En la Edad Media el mausoleo de Augusto cayó en manos de los saqueadores y se quedó en ruinas. Se llevaron las cenizas del emperador, vete a saber quién sería. Sin embargo, en el siglo XII la poderosa familia Colonna lo convirtió en una fortaleza para protegerse del ataque de los belicosos príncipes locales. A partir de entonces el mausoleo fue, sucesivamente, un viñedo, un jardín renacentista, una plaza de toros (ya en el siglo XVIII), un depósito de fuegos artificiales y una sala de conciertos. En torno a 1930, Mussolini se lo apropió y lo restauró, devolviéndole su estructura clásica para dar allí eterno descanso a sus restos fúnebres. (Una vez más, en aquel entonces a nadie se le pasó por la cabeza que Italia dejase de ser un imperio gobernado por sucesivos Mussolinis). Obviamente, su sueño fascista no prosperó, ni él obtuvo el entierro grandioso que había previsto.
Hoy el mausoleo de Augusto es uno de los lugares más tranquilos y solitarios de Roma, oculto en las profundidades de la tierra. La ciudad ha ido creciendo a su alrededor durante siglos. (Se dice que, por regla general, el paso del tiempo deja a sus espaldas tres centímetros de residuos al año). Por encima del monumento pasa el tráfico a toda velocidad, trazando un círculo frenético sobre él sin que nadie baje nunca a visitarlo —por lo que parece— excepto para usarlo como aseo público. Pero el edificio en sí aún existe: ocupa orgullosamente la superficie de Roma que le corresponde mientras aguarda a su siguiente reencarnación.
Es muy tranquilizador que el mausoleo de Augusto sea tan resistente, pues, pese a su errática existencia, esta construcción siempre se ha adaptado a la extravagancia concreta de cada época. Yo veo el Augusteum como una de esas personas que han llevado una vida de locura —quizá un ama de casa que al enviudar tuviese que ganarse la vida con la danza del vientre, pero acabase siendo, inexplicablemente, la primera mujer dentista en salir al espacio y un personaje político de cierto renombre—, pero manteniendo su identidad intacta pese a las transformaciones sufridas.

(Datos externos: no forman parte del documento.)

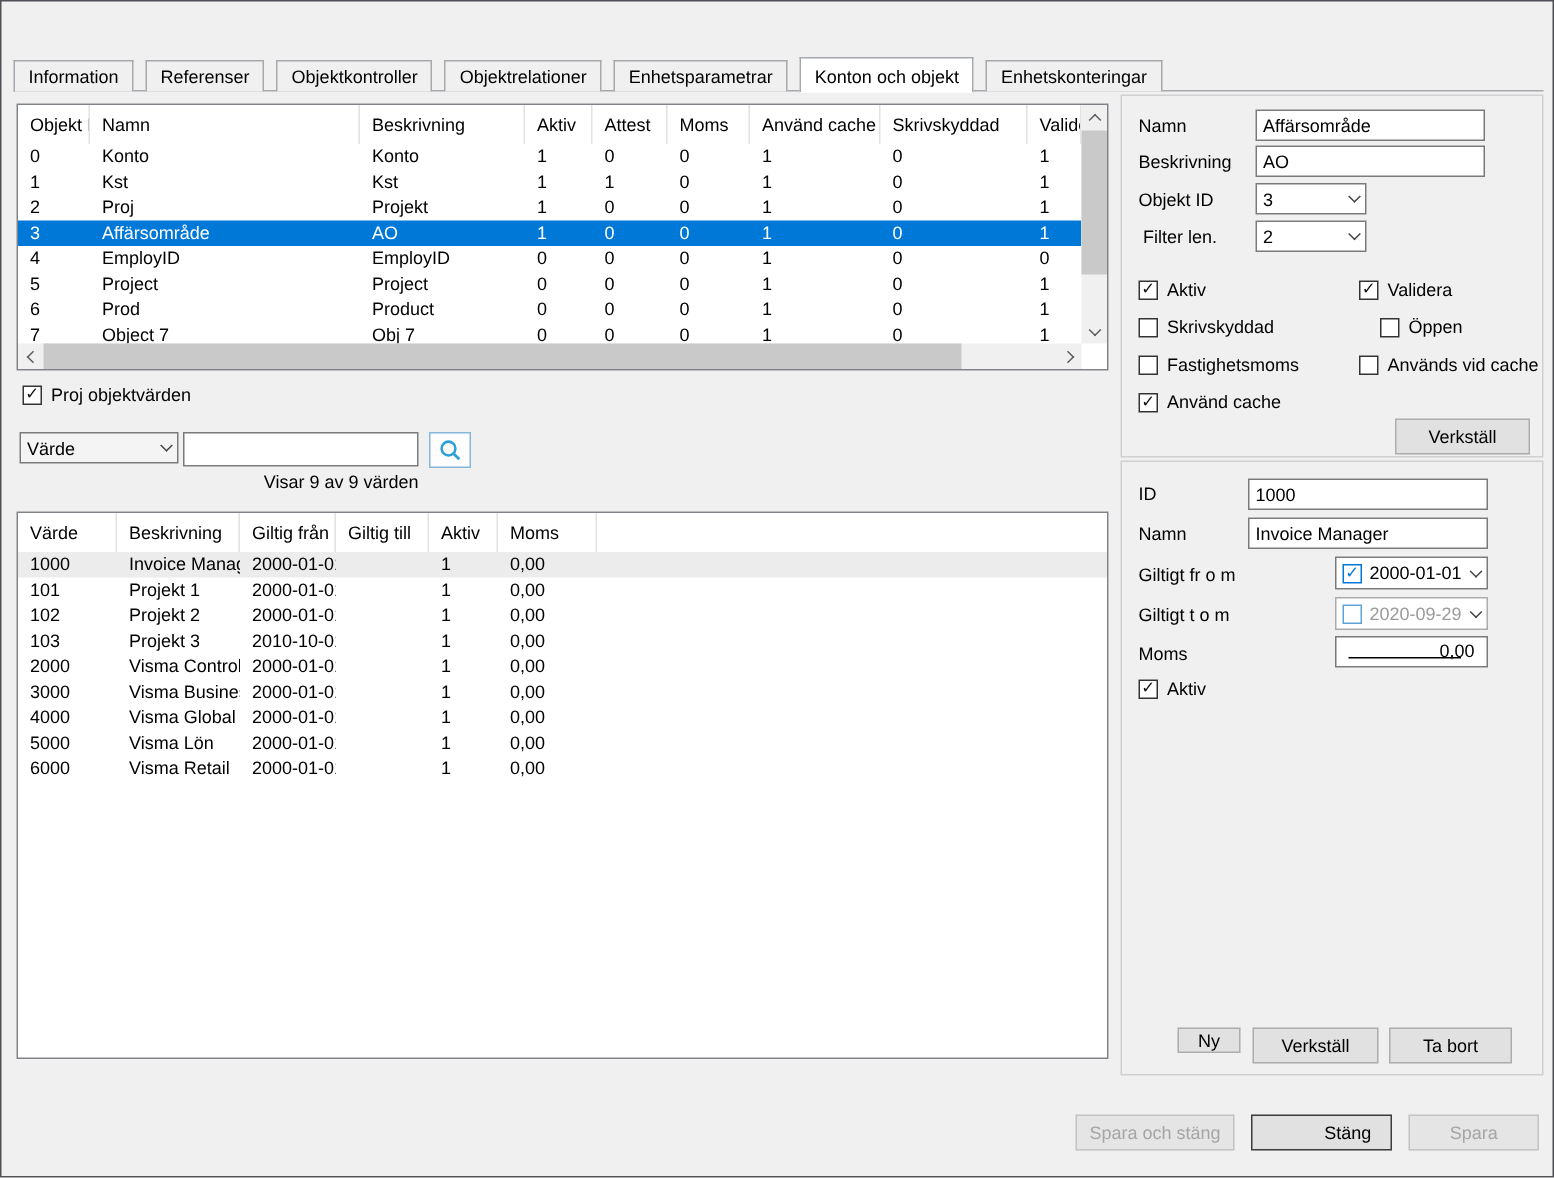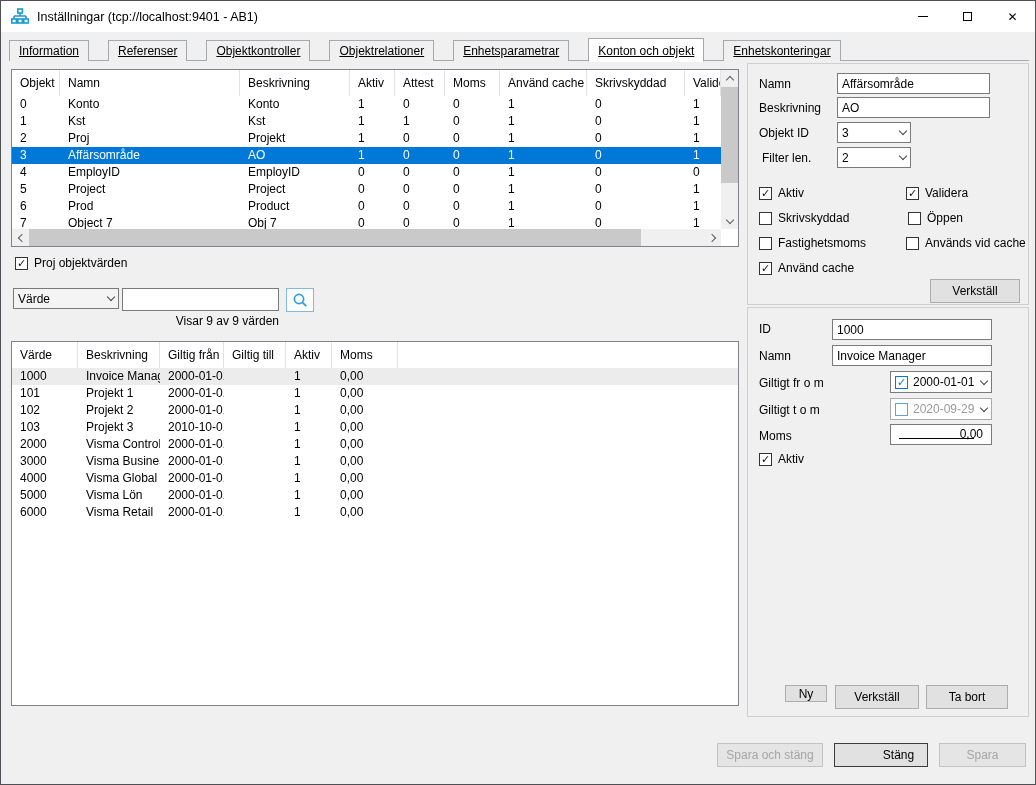--- a/index.html
+++ b/index.html
@@ -76,29 +76,6 @@
 
 <div id="win">
 
-  <div id="titlebar">
-    <svg class="app-icon" viewBox="0 0 18 18">
-      <g fill="none" stroke="#1b9ad2" stroke-width="1.6">
-        <rect x="6.8" y="1" width="4.6" height="4"></rect>
-        <path d="M9 5v3 M3 8v3 M15 8v3 M3 8h12"></path>
-        <rect x="0.8" y="11" width="4.6" height="4"></rect>
-        <rect x="6.8" y="11" width="4.6" height="4"></rect>
-        <rect x="12.8" y="11" width="4.6" height="4"></rect>
-      </g>
-    </svg>
-    <span class="title">Inställningar (tcp://localhost:9401 - AB1)</span>
-    <div class="win-btns">
-      <div class="win-btn">
-          <div class="glyph-min"></div>
-        </div>
-      <div class="win-btn">
-          <div class="glyph-max"></div>
-        </div>
-      <div class="win-btn">
-          <span class="glyph-close">✕</span>
-        </div>
-    </div>
-  </div>
 
   <div id="tabstrip">
       <div class="tab">Information</div>

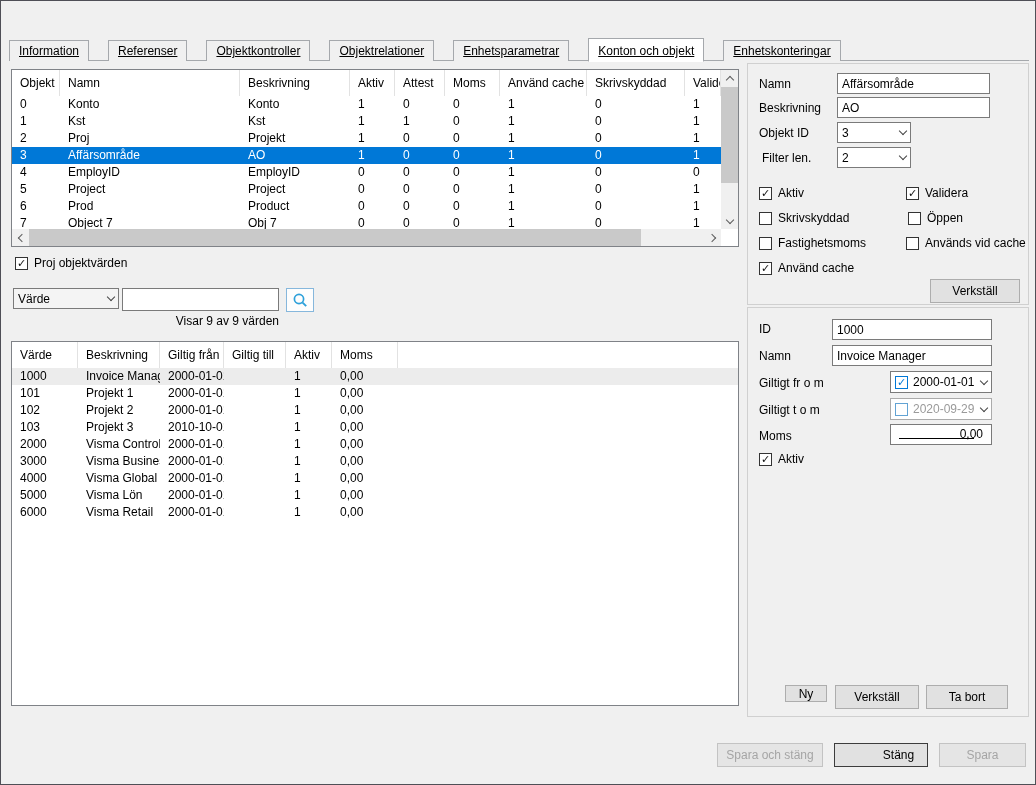--- a/index.html
+++ b/index.html
@@ -20,7 +20,7 @@
   
   #tabstrip { position:absolute; left:8px; top:37px; right:6px; height:23px; display:flex; align-items:flex-end; }
   #tabstrip::after { content:""; position:absolute; left:0; right:0; bottom:0; height:1px; background:#a5a8ac; }
-  .tab { position:relative; height:21px; padding:3px 9px 0 9px; background:#f0f0f0; border:1px solid #a5a8ac; border-bottom:none; margin-right:19px; white-space:nowrap; z-index:1;text-decoration:underline; }
+  .tab { position:relative; height:21px; padding:3px 9px 0 9px; background:#f0f0f0; border:1px solid #a5a8ac; border-bottom:none; margin-right:8px; white-space:nowrap; z-index:1; }
   .tab.selected { height:24px; padding-top:5px; background:#ffffff; z-index:3; margin-bottom:-1px; border-bottom:1px solid #fff; }
 
   

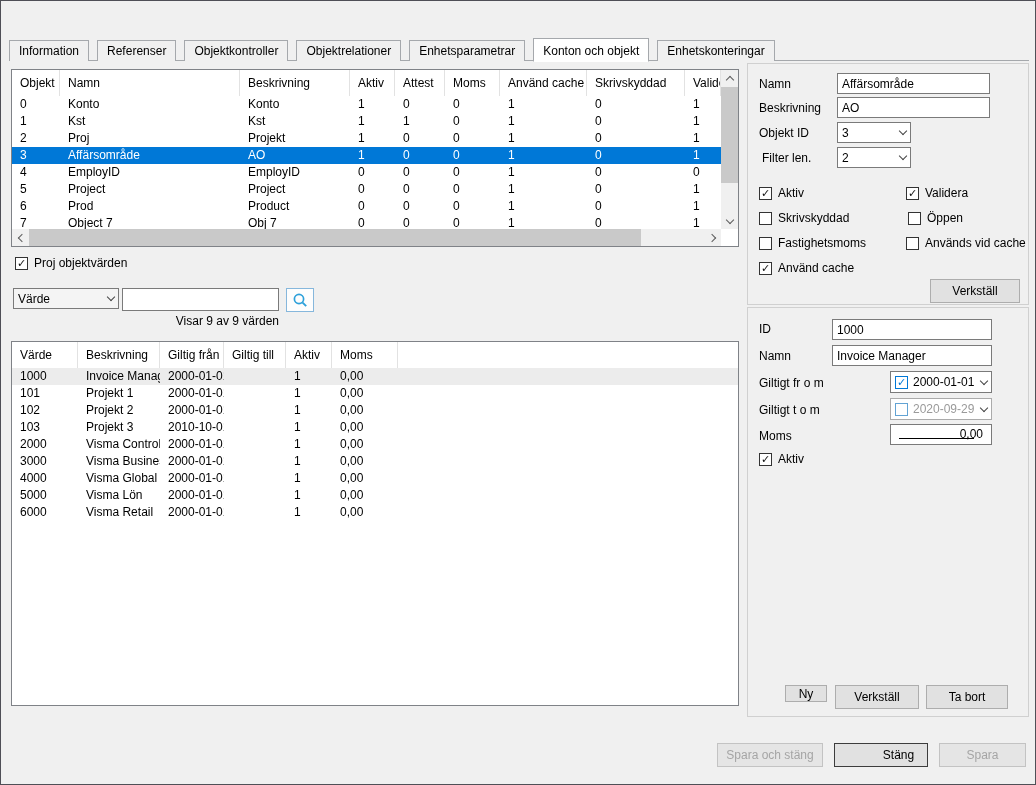--- a/index.html
+++ b/index.html
@@ -340,7 +340,7 @@
           <span class="box"></span>
           <span>Skrivskyddad</span>
         </label>
-        <label class="cb" style="left: 160px; top: 147px;">
+        <label class="cb" style="left: 172px; top: 147px;">
           <span class="box"></span>
           <span>Öppen</span>
         </label>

Al contemplar el mausoleo, pienso que tal vez mi vida no haya sido tan caótica después de todo. Lo que es caótico es este mundo nuestro, que nos trae cambios totalmente inesperados. El mausoleo parece advertirme de que no me aferré a ninguna idea obsoleta sobre quién soy, lo que represento, a quién pertenezco, ni qué papel he podido querer representar alguna vez. El ayer pudo ser glorioso, ciertamente, pero mañana puedo verme convertida en un almacén de fuegos artificiales. Incluso en la Ciudad Eterna, nos dice el silencioso mausoleo, uno ha de estar siempre dispuesto a sufrir alteraciones convulsas, desenfrenadas e interminables.